[Modification records]
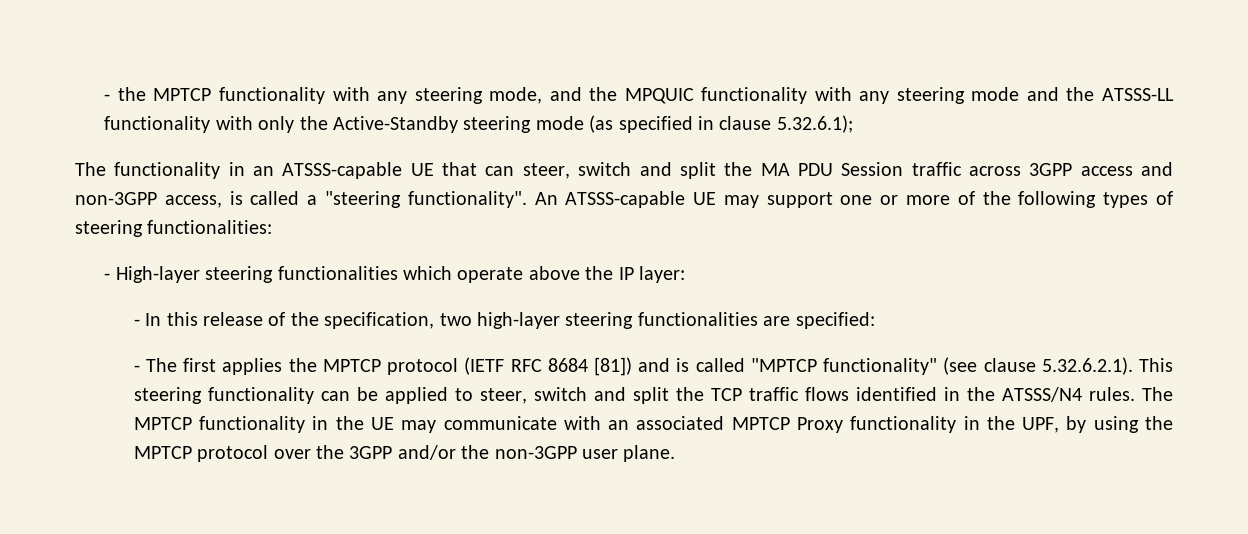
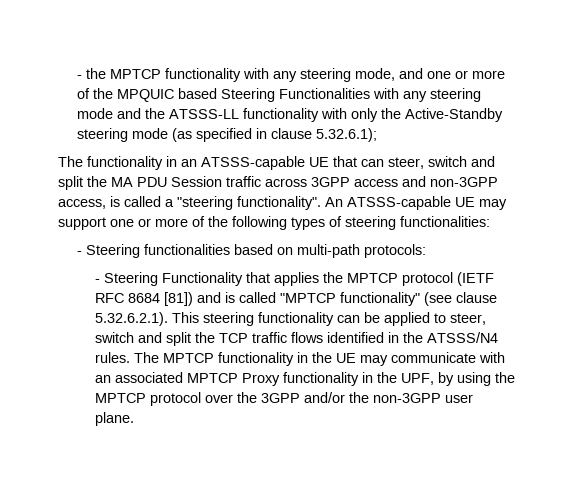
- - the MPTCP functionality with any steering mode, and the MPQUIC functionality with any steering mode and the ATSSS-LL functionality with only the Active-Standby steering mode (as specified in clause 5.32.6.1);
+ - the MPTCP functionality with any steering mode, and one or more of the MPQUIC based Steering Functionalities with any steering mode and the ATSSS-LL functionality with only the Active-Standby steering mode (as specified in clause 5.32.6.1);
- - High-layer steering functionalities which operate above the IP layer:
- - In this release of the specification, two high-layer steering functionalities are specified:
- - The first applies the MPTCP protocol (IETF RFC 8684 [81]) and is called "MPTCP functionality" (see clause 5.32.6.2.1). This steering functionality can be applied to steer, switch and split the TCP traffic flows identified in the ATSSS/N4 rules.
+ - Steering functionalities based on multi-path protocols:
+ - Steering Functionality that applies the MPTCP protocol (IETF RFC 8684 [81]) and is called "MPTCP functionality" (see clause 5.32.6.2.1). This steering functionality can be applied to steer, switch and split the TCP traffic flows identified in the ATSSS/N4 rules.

| THE TASK |
Without the pictures, copy all of the entries exactly as they appear.

| FINISHED EXERCISE |
- - the MPTCP functionality with any steering mode, and the MPQUIC functionality with any steering mode and the ATSSS-LL functionality with only the Active-Standby steering mode (as specified in clause 5.32.6.1);
+ - the MPTCP functionality with any steering mode, and one or more of the MPQUIC based Steering Functionalities with any steering mode and the ATSSS-LL functionality with only the Active-Standby steering mode (as specified in clause 5.32.6.1);
- - High-layer steering functionalities which operate above the IP layer:
- - In this release of the specification, two high-layer steering functionalities are specified:
- - The first applies the MPTCP protocol (IETF RFC 8684 [81]) and is called "MPTCP functionality" (see clause 5.32.6.2.1). This steering functionality can be applied to steer, switch and split the TCP traffic flows identified in the ATSSS/N4 rules.
+ - Steering functionalities based on multi-path protocols:
+ - Steering Functionality that applies the MPTCP protocol (IETF RFC 8684 [81]) and is called "MPTCP functionality" (see clause 5.32.6.2.1). This steering functionality can be applied to steer, switch and split the TCP traffic flows identified in the ATSSS/N4 rules.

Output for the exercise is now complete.